*** Opening Records shown ***

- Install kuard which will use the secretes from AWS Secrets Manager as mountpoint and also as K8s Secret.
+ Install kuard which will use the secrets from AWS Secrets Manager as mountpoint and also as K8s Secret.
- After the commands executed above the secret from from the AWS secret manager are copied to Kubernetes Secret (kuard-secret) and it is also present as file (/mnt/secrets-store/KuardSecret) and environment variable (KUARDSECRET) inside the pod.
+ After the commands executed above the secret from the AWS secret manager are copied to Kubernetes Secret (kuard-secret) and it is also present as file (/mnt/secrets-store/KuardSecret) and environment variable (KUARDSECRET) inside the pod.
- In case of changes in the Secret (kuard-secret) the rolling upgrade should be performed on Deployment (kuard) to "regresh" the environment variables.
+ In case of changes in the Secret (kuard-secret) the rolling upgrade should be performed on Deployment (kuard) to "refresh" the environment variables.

*** Closing Records shown ***

• [Your instructions]:
Every record shown above should be given back exactly.

• [Answer box]:
- Install kuard which will use the secretes from AWS Secrets Manager as mountpoint and also as K8s Secret.
+ Install kuard which will use the secrets from AWS Secrets Manager as mountpoint and also as K8s Secret.
- After the commands executed above the secret from from the AWS secret manager are copied to Kubernetes Secret (kuard-secret) and it is also present as file (/mnt/secrets-store/KuardSecret) and environment variable (KUARDSECRET) inside the pod.
+ After the commands executed above the secret from the AWS secret manager are copied to Kubernetes Secret (kuard-secret) and it is also present as file (/mnt/secrets-store/KuardSecret) and environment variable (KUARDSECRET) inside the pod.
- In case of changes in the Secret (kuard-secret) the rolling upgrade should be performed on Deployment (kuard) to "regresh" the environment variables.
+ In case of changes in the Secret (kuard-secret) the rolling upgrade should be performed on Deployment (kuard) to "refresh" the environment variables.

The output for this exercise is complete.